Les expériences de diffraction des rayons X et d’absorption des rayons X au NSLS-II ont suivi la façon dont les catalyseurs changent physiquement et chimiquement au cours des réactions. Par exemple, les rayons X synchrotron ont révélé comment la présence de courant électrique transforme le palladium métallique présent dans le catalyseur en hydrure de palladium, un métal essentiel à la production à la fois de H2 et CO dans la première étape de réaction.
Pour la deuxième étape, « nous voulions savoir quelle est la structure du système fer-cobalt dans les conditions de réaction et comment optimiser le catalyseur fer-cobalt », a déclaré Xie. Les expériences aux rayons X ont confirmé qu’un alliage de fer et de cobalt ainsi qu’un peu de cobalt métallique supplémentaire sont présents et nécessaires pour convertir le CO en nanofibres de carbone.
« Les deux travaillent ensemble de manière séquentielle », a déclaré Liu, dont les calculs DFT ont contribué à expliquer le processus.
« Selon notre étude, les sites cobalt-fer présents dans l’alliage aident à rompre les liaisons CO du monoxyde de carbone. Cela rend le carbone atomique disponible pour servir de source à la construction de nanofibres de carbone. Ensuite, le cobalt supplémentaire est là pour faciliter la formation des liaisons CC qui relient les atomes de carbone », a-t-elle expliqué.
Prêt au recyclage, carbone négatif
« L’analyse par microscopie électronique à transmission (TEM) menée au CFN a révélé les morphologies, les structures cristallines et les distributions élémentaires au sein des nanofibres de carbone avec et sans catalyseurs », a déclaré Sooyeon Hwang, scientifique du CFN et co-auteur de l’étude.

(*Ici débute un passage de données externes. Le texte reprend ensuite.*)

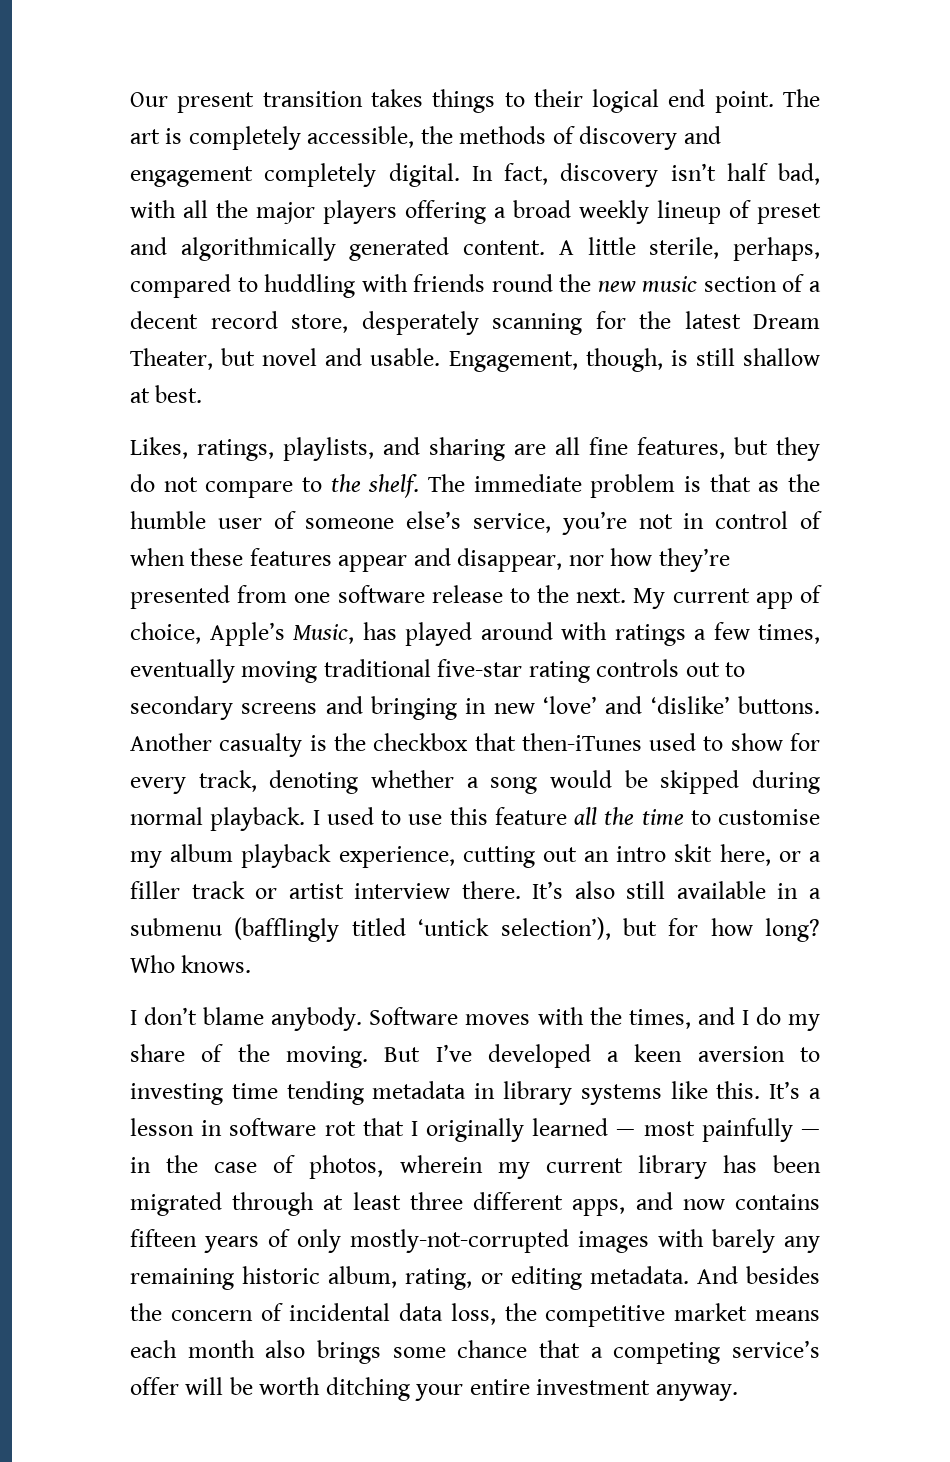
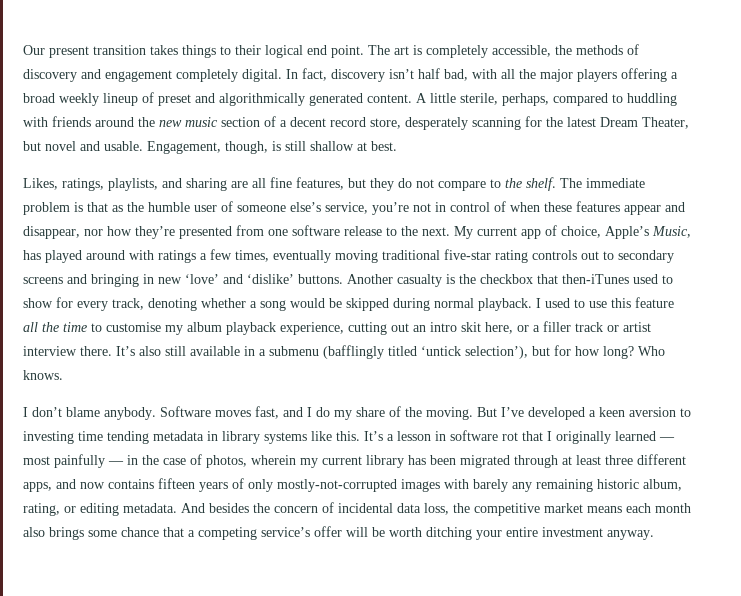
[491,274,553,292] round -> [95,117,134,127] around
[537,1007,691,1029] with the times, -> [255,406,279,419] fast,

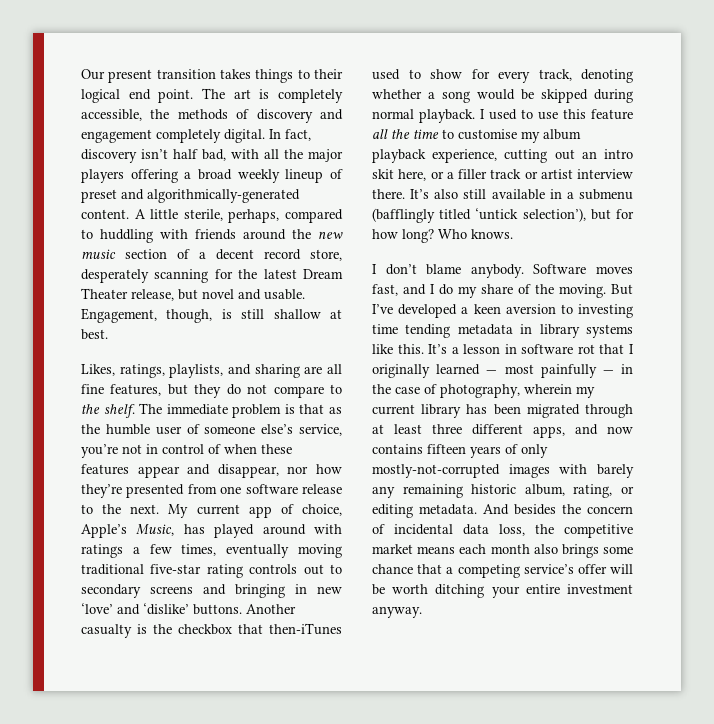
[219,93,363,106] algorithmically generated -> [147,189,300,203] algorithmically-generated
[642,117,689,129] Theater, -> [81,288,174,301] Theater release,
[206,455,247,468] photos, -> [440,384,520,398] photography,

Les images montrent qu’à mesure que les nanofibres de carbone se développent, le catalyseur est poussé vers le haut et loin de la surface. Cela facilite le recyclage du métal catalytique, a déclaré Chen.
« Nous utilisons acide pour lessiver le métal sans détruire les nanofibres de carbone afin que nous puissions concentrer les métaux et les recycler pour les utiliser à nouveau comme catalyseur », a-t-il déclaré.
Cette facilité de recyclage des catalyseurs, la disponibilité commerciale des catalyseurs et les conditions de réaction relativement douces pour la deuxième réaction contribuent toutes à une évaluation favorable de l’énergie et des autres coûts associés au processus, ont indiqué les chercheurs.
« Pour les applications pratiques, les deux sont vraiment importants : le CO2 analyse de l’empreinte et la recyclabilité du catalyseur », a déclaré Chen. « Nos résultats techniques et ces autres analyses montrent que cette stratégie tandem ouvre la porte à la décarbonation du CO.2 en produits de carbone solide précieux tout en produisant du H renouvelable2.»
Si ces processus étaient pilotés par des énergies renouvelables, les résultats seraient véritablement négatifs en carbone, ouvrant ainsi de nouvelles opportunités pour le CO.2 atténuation.
Cette recherche a été soutenue par le Bureau des sciences du DOE (BES). Les calculs DFT ont été effectués à l’aide des ressources informatiques du CFN et du National Energy Research Scientific Computing Center (NERSC) du Laboratoire national Lawrence Berkeley du DOE. NSLS-II, CFN et NERSC sont des installations utilisateur du DOE Office of Science.